Obviously, this is more of a sketch than a full implementation, but you can see where I'm going with things. I'm confident that I could make this framework about 90-95% source compatible with what exists today outside of the weird esoteric cases (breakOut is broken out of luck). In particular, the shims approach that I'm using is quite general, and should allow us to "fill in" anything compatibility-wise that no longer fits within the core framework design.

Notably, I'm not touching on Java 8 streams, but the whole thing is simple enough that I doubt it would be an issue in any sense of the word. Efficiency of my framework should be dramatically better than the existing framework, even by orders of magnitude in a few places. It's also a lot more friendly to inlining and other compiler optimizations, due to the reduced indirection and higher specialization.

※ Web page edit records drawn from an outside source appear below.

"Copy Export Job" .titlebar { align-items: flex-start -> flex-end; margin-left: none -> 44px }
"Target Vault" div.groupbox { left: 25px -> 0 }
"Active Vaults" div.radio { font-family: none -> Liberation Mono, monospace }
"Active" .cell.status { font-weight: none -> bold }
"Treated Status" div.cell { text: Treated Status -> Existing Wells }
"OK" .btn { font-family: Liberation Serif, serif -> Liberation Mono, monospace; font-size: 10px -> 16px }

Also notably, I'm completely ignoring your proposed base traits, since base traits of any sort run completely counter to what I firmly believe a collections library should be. Hence the "out of left field" caveat. This is my proposal though.

Naftoli Gugenheim · Answer 34 · Sun Oct 11 2015 09:46:02 GMT+0800 (China Standard Time)

If we're re-doing the collections, can we make the relevant parts take an equality typeclass, like Set and indexOf?

Bill Venners · Answer 35 · Sun Oct 11 2015 11:35:28 GMT+0800 (China Standard Time)

@nafg I'm planning on including something like that in my initial strawman proposal. Just need to finish a-synchronizing ScalaTest first. For a glimpse you can look at my Scala World slides, which I finally uploaded just now:

http://www.slideshare.net/bvenners/collections-prettyslow

This is where I'll be starting, but I'll bring it in line with Martin's requirements for the strawman.

lexspoon · Answer 36 · Tue Oct 13 2015 01:57:46 GMT+0800 (China Standard Time)

It's a tough change, given how much code is using the collections at this point. The payoff can be large, though, given how ubiquitous the collections are in day-to-day Scala code.

Some initial thoughts are at the following link. Broadly, I'd lean toward: fewer collection types, no more CanBuildFrom, and move views and parallelization to side libraries. I'm not completely sold that it is important to support external collection types written by third parties. I've never had a real reason to do it.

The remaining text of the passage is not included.